> [WORK TO BE COMPLETED]: Reproduce the records below exactly, but only between the lines holding "(988, 539) none" and "(935, 1274) none", inclusive.

*** DATASET ***

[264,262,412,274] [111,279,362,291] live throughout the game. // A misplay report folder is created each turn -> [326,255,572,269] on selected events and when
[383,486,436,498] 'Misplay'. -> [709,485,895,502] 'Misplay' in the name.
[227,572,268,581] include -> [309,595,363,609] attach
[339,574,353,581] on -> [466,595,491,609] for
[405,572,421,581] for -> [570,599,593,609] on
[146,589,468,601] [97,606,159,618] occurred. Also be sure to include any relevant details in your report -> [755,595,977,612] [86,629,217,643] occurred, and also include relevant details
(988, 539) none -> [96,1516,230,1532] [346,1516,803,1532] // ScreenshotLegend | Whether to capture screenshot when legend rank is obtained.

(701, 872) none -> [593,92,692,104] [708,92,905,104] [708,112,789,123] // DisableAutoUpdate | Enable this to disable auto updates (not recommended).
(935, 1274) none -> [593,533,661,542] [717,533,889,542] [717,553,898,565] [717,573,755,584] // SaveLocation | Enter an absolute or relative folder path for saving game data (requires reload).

***
*** DATASET ***

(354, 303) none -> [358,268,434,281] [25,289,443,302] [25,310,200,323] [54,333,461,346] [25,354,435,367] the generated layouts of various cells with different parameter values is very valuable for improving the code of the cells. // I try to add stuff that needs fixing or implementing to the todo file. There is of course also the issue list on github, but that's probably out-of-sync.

***

> [EXERCISE OUTPUT]:
(988, 539) none -> [96,1516,230,1532] [346,1516,803,1532] // ScreenshotLegend | Whether to capture screenshot when legend rank is obtained.

(701, 872) none -> [593,92,692,104] [708,92,905,104] [708,112,789,123] // DisableAutoUpdate | Enable this to disable auto updates (not recommended).
(935, 1274) none -> [593,533,661,542] [717,533,889,542] [717,553,898,565] [717,573,755,584] // SaveLocation | Enter an absolute or relative folder path for saving game data (requires reload).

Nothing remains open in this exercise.